* WHAT IS EXPECTED
All that should come back is the lines of the data below from the one containing "[444,169,639,181] Firefox and" to the one containing "(87, 421) none", inclusive, exactly as they stand.

* WORKING DATA

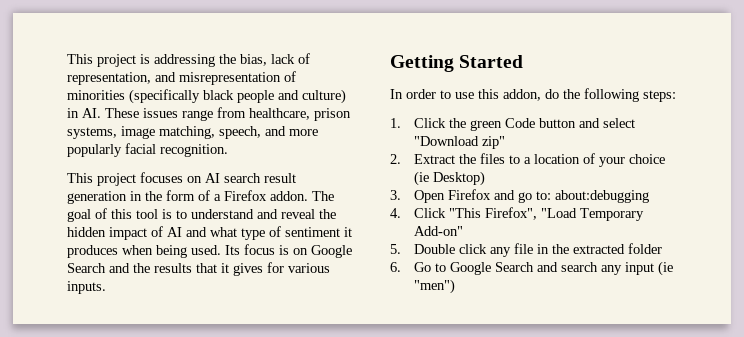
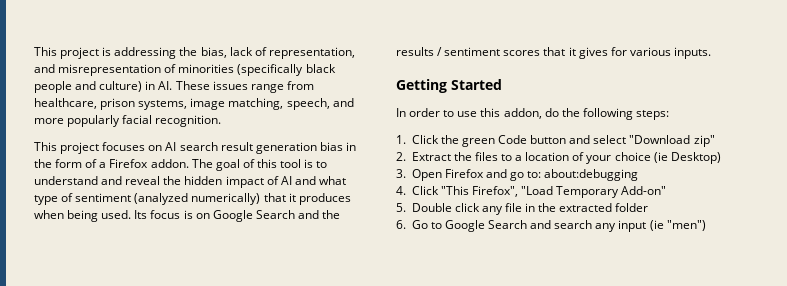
(127, 197) none -> [319,142,343,151] bias
(340, 232) none -> [134,193,286,205] (analyzed numerically) that
(192, 268) none -> [437,47,541,56] / sentiment scores

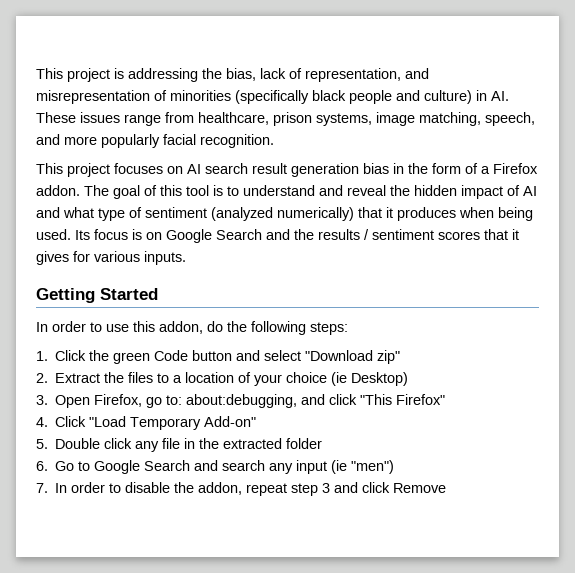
[444,169,639,181] Firefox and go to: about:debugging -> [94,394,446,408] Firefox, go to: about:debugging, and click "This Firefox"
[440,186,518,197] "This Firefox", -> (87, 421) none
(706, 225) none -> [36,482,447,496] // 7. In order to disable the addon, repeat step 3 and click Remove

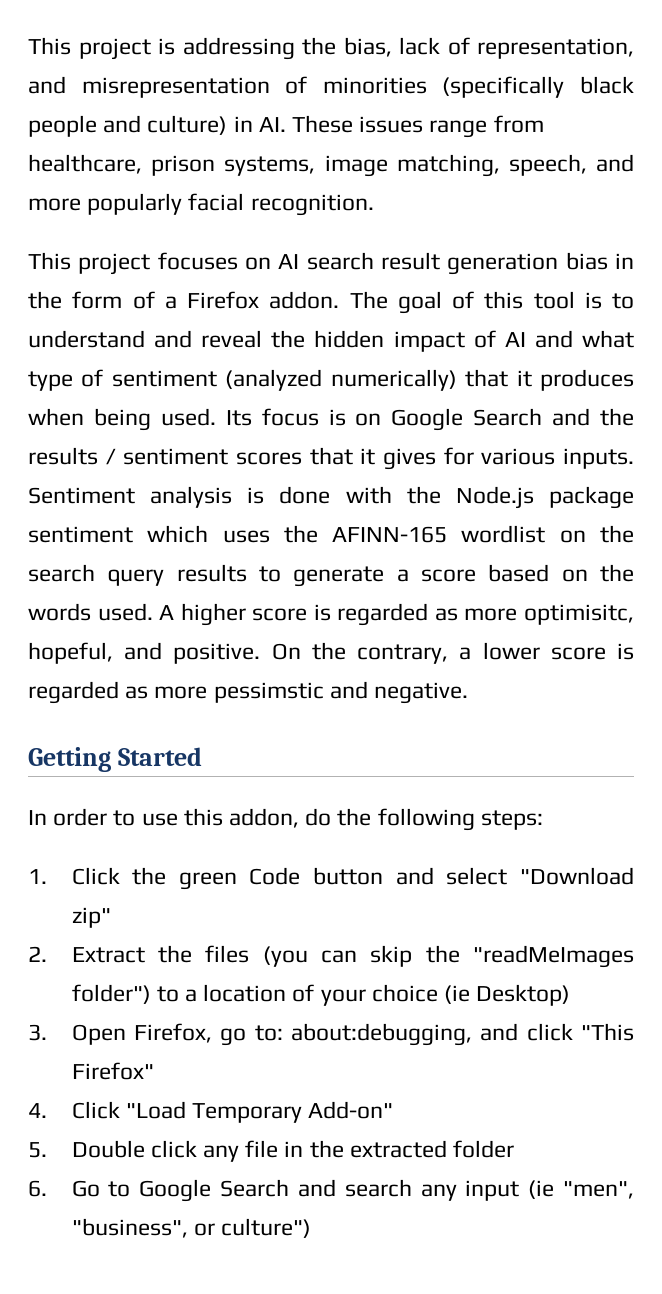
(186, 258) none -> [28,486,635,509] [28,525,634,543] [28,564,634,587] [28,603,634,626] [28,642,634,664] [28,681,469,704] Sentiment analysis is done with the Node.js package sentiment which uses the AFINN-165 wordlist on the search query results to generate a score based on the words used. A higher score is regarded as more optimisitc, hopeful, and positive. On the contrary, a lower score is regarded as more pessimstic and negative.
(154, 377) none -> [262,945,634,968] [71,984,151,1004] (you can skip the "readMeImages folder")
[351,460,395,474] [36,482,447,496] "men") // 7. In order to disable the addon, repeat step 3 and click Remove -> [563,1181,634,1199] [71,1218,312,1238] "men", "business", or culture")

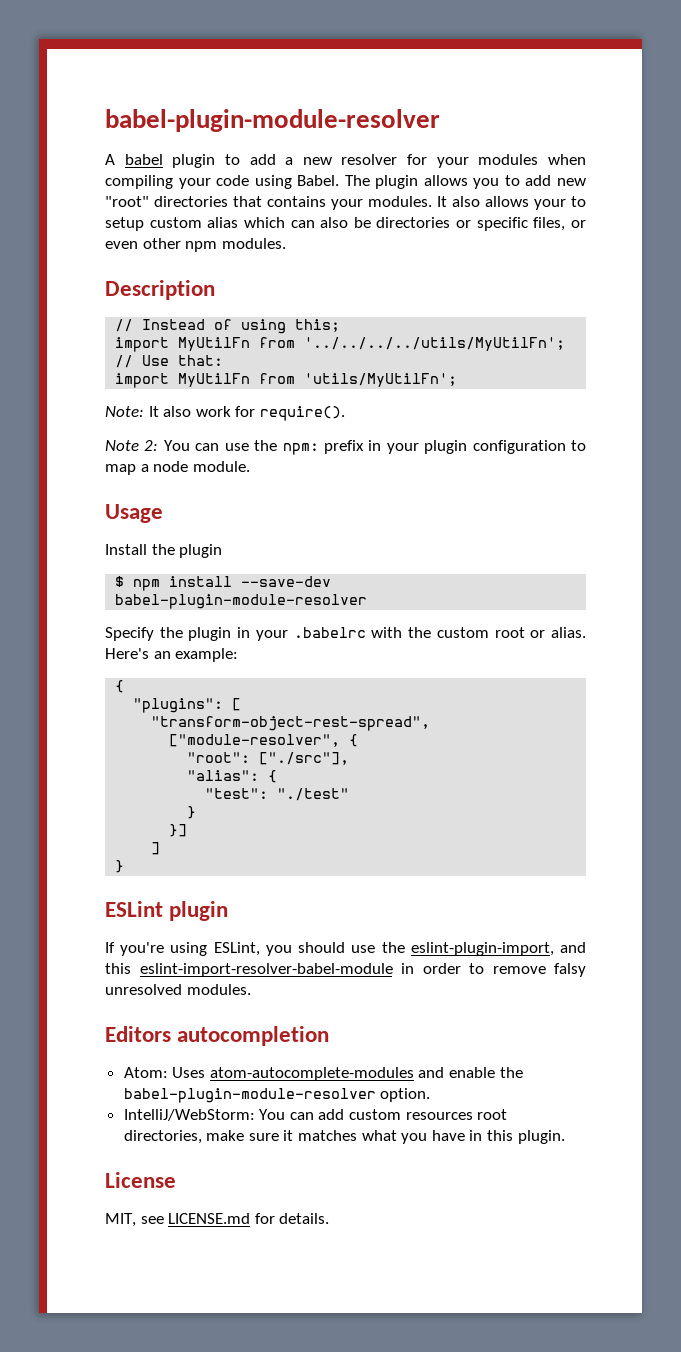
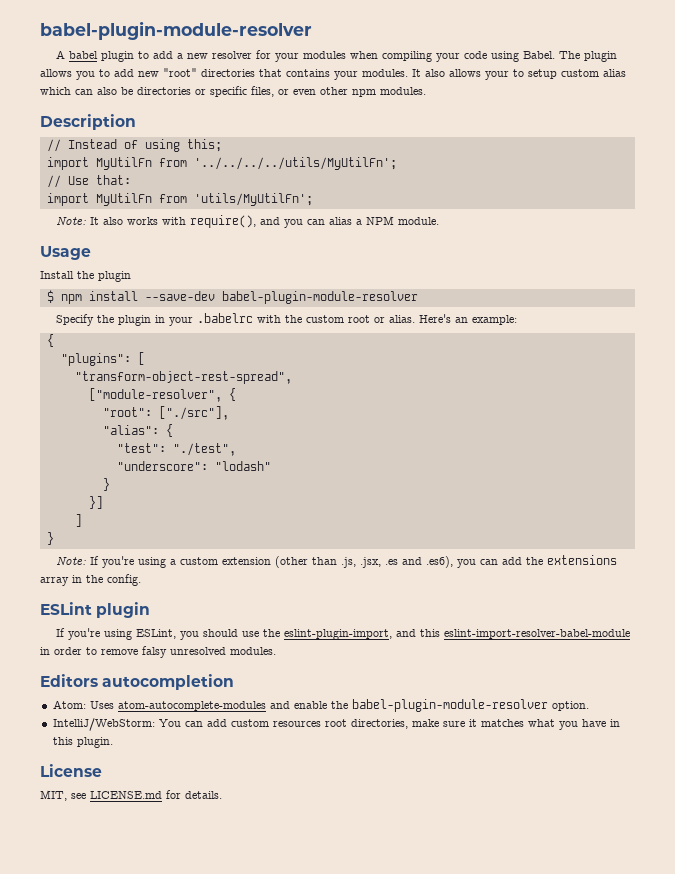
[195,406,345,421] [105,440,586,455] [105,461,189,475] work for require(). // Note 2: You can use the npm: prefix in your plugin configuration to map a node -> [127,215,395,228] works with require(), and you can alias a NPM
[277,788,350,801] "./test" -> [172,443,236,456] [116,461,271,471] "./test", // "underscore": "lodash"
(125, 866) none -> [56,555,618,568] [40,574,141,586] // Note: If you're using a custom extension (other than .js, .jsx, .es and .es6), you can add the extensions array in the config.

* SOLUTION
[444,169,639,181] Firefox and go to: about:debugging -> [94,394,446,408] Firefox, go to: about:debugging, and click "This Firefox"
[440,186,518,197] "This Firefox", -> (87, 421) none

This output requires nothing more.